Four Interesting Facts about Dietary Fat by Stuart MacEwan

When I started training clients 10 years ago, it was common at that time to be very cautious of including too much fat in a clients diet.  The standard reasoning seemed to be that if a client was trying to slim down and burn fat, then it should be reduced or even eliminated from their diet.  Happily, since that time the culture of sports nutrition has reversed itself and begun to recognize daily fat intake as an important macronutrient in a clients diet.  In an effort to get clients to feel more comfortable with including fat into their daily nutritional intake, it is important to understand the unique roles fat plays in regulating our hunger, our digestion and our internal hormonal balance.  Below are 4 points to consider when encouraging your clients to up their dietary fat consumption.  

  1. Saturated fat contains a hormone called leptin.  When saturated fat is digested in the stomach, leptin is sensed and measured by the duodenum (the stomachs sphincter-like gateway to the small intestine).  Leptin is a “satiety hormone” and when the duodenum senses sufficient amounts of leptin, a message is then conveyed to the brain that the stomach is full.  Since most clients are trying to regulate the size of their meals, getting a “full” feeling while eating smaller portion sizes can really help a person feel satisfied with a smaller meal.

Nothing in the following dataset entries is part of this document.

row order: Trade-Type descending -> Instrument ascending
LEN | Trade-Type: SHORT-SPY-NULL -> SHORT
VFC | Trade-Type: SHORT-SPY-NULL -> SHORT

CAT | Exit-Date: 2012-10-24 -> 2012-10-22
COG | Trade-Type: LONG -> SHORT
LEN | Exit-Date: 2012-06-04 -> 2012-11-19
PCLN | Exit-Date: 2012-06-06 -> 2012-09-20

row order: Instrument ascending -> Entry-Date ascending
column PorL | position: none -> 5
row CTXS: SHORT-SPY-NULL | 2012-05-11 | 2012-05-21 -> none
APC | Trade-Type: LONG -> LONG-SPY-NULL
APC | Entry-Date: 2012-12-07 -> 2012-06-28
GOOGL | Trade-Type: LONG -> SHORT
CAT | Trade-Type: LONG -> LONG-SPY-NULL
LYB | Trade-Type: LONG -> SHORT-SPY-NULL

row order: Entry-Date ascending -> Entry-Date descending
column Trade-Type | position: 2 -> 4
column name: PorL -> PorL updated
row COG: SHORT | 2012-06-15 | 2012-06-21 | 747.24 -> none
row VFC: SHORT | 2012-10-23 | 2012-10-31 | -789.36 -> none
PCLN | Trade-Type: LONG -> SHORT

  2.  Eating sufficient fat with each meal will slow down the digestion of your meal.  When fat enters the stomach, the stomach produces enterogastrone (a hormone in the mucosa produced by the duodenum) which slows the forward motion of digested food products from the stomach into the small intestine.  And slower digestion is usually a good thing for allowing the body to maintain adequate and stable blood sugar levels, while helping a client feel satisfied between meals.
  3. Both saturated and unsaturated fats are used as the building blocks of hormones in your body.  Just as proteins are broken down into amino acids and then are restructured into your skeletal muscle tissue, so also are dietary fats broken down into the precursor building blocks of hormones.  Insulin, dopamine, cortisol, estrogen, testosterone, growth hormone… all come from dietary fat intake.  Your body makes the greater part of its hormone reserves while you sleep at night.  This further illustrates the importance of getting undisturbed adequate sleep to aide in the regeneration and production of sufficient hormone stores.

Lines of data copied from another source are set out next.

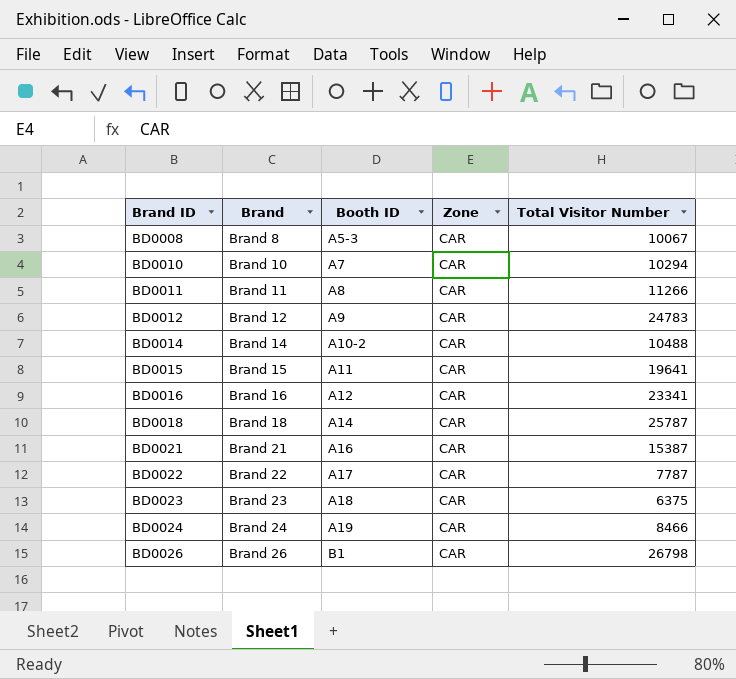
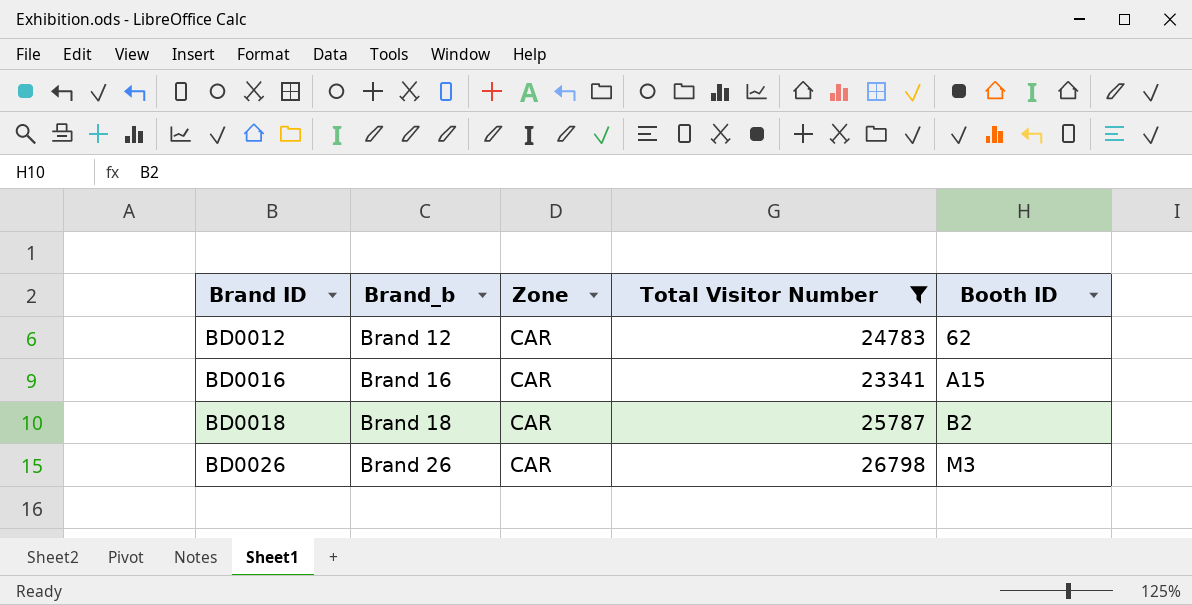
filter: none -> Total Visitor Number >= 23341
column name: Brand -> Brand_b
column Booth ID | position: 3 -> 5
BD0012 | Booth ID: A9 -> 62
BD0016 | Booth ID: A12 -> A15
BD0018 | Booth ID: A14 -> B2
BD0026 | Booth ID: B1 -> M3

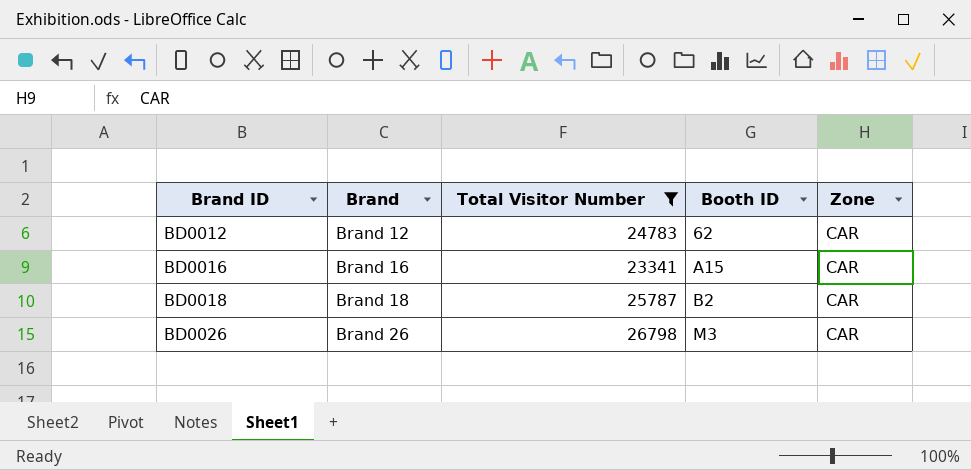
column name: Brand_b -> Brand
column Zone | position: 3 -> 5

  4. Eating adequate dietary fat will reassure your body that fat is plentiful in your daily eating regimen, allowing your body to burn more body-fat from your careful diet and exercise program.  When your body thinks that a daily dietary intake is in consistent short supply, it will take metabolic steps to protect its own internal reserves so as not to become unprotected from deficiencies.  Remember that your metabolism is set up to protect you from famine.  In times of inadequate food intake, it is your internal fat stores that your body will rely on (along with your muscle tissue) to allow you not to die of starvation and mal-nutrition.  Reassure your body that it is not starving by steadily eating balanced portions of fat with your meals.  This will allow your metabolism to free up its own internal fat stores to be burned as energy for your daily lifestyle. 

Even with this small selection of important properties and effects of dietary fat, it should be clear that adequate fat intake is a critical part of a clients nutritional regimen.  A nutritionist can help you create a proper nutrition program that includes the right amounts and types of fat in your daily diet.